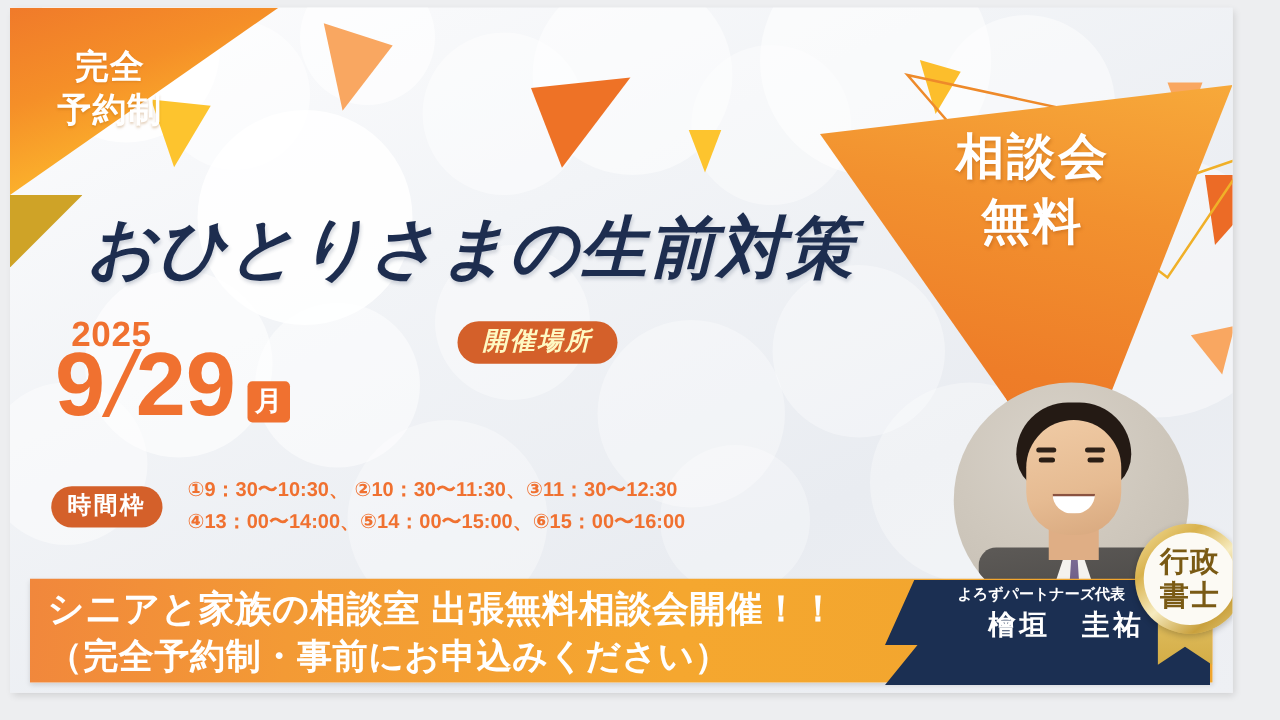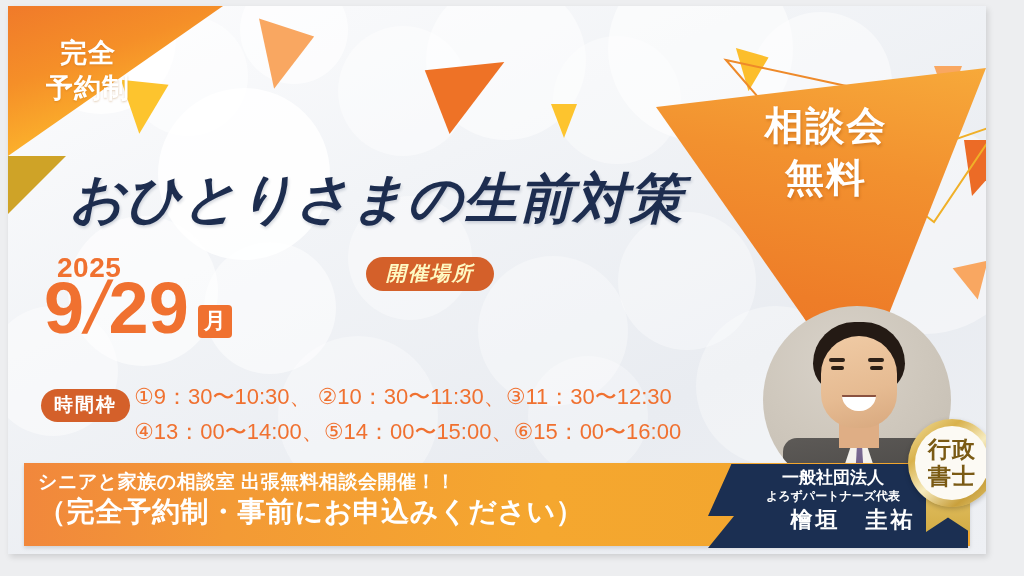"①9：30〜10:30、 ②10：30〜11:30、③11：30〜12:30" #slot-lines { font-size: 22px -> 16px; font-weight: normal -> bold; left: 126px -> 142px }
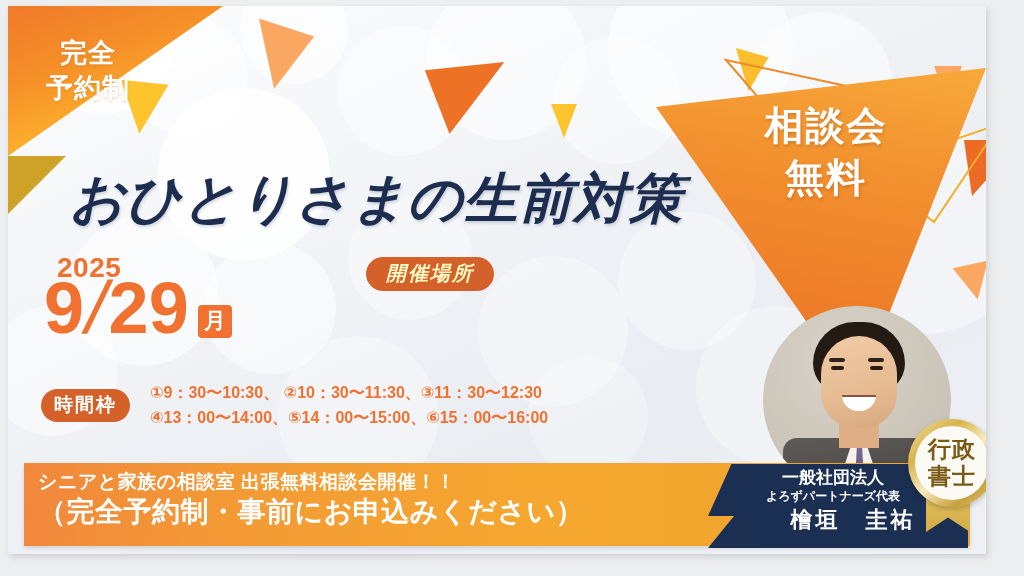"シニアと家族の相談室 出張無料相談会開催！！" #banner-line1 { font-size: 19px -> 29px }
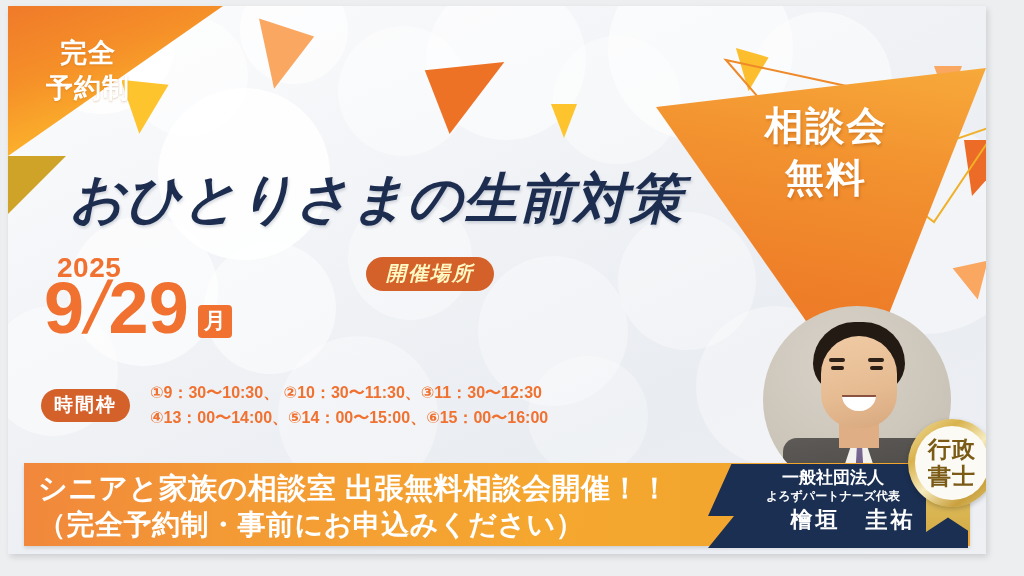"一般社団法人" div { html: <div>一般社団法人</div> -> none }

* * * * * * * * *

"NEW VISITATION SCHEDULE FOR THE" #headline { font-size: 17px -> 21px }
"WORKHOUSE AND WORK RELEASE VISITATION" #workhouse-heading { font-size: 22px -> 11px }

* * * * * * * * *

▸ **The problem**
For this exercise, please output exactly the lines above starting at the line with "VISITATION SCHEDULE FOR" and ending at the line with "AND WORK RELEASE", ends included.

▸ **Solution for this problem**
"NEW VISITATION SCHEDULE FOR THE" #headline { font-size: 17px -> 21px }
"WORKHOUSE AND WORK RELEASE VISITATION" #workhouse-heading { font-size: 22px -> 11px }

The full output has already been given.